**Action item**
Filter the records down to the lines that hold the word "votre", and copy each of those lines.

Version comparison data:
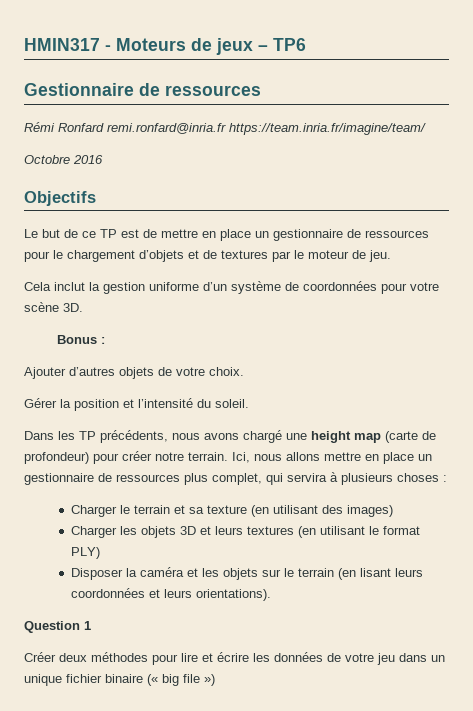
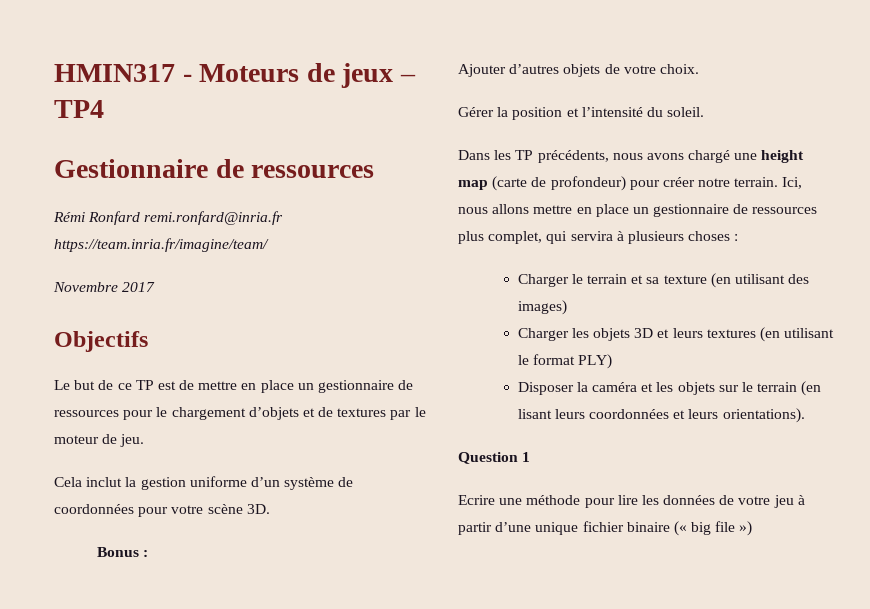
- HMIN317 - Moteurs de jeux – TP6
+ HMIN317 - Moteurs de jeux – TP4
- Octobre 2016
+ Novembre 2017
- Créer deux méthodes pour lire et écrire les données de votre jeu dans un unique fichier binaire (« big file »)
+ Ecrire une méthode pour lire les données de votre jeu à partir d’une unique fichier binaire (« big file »)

**Answer to the problem**
- Créer deux méthodes pour lire et écrire les données de votre jeu dans un unique fichier binaire (« big file »)
+ Ecrire une méthode pour lire les données de votre jeu à partir d’une unique fichier binaire (« big file »)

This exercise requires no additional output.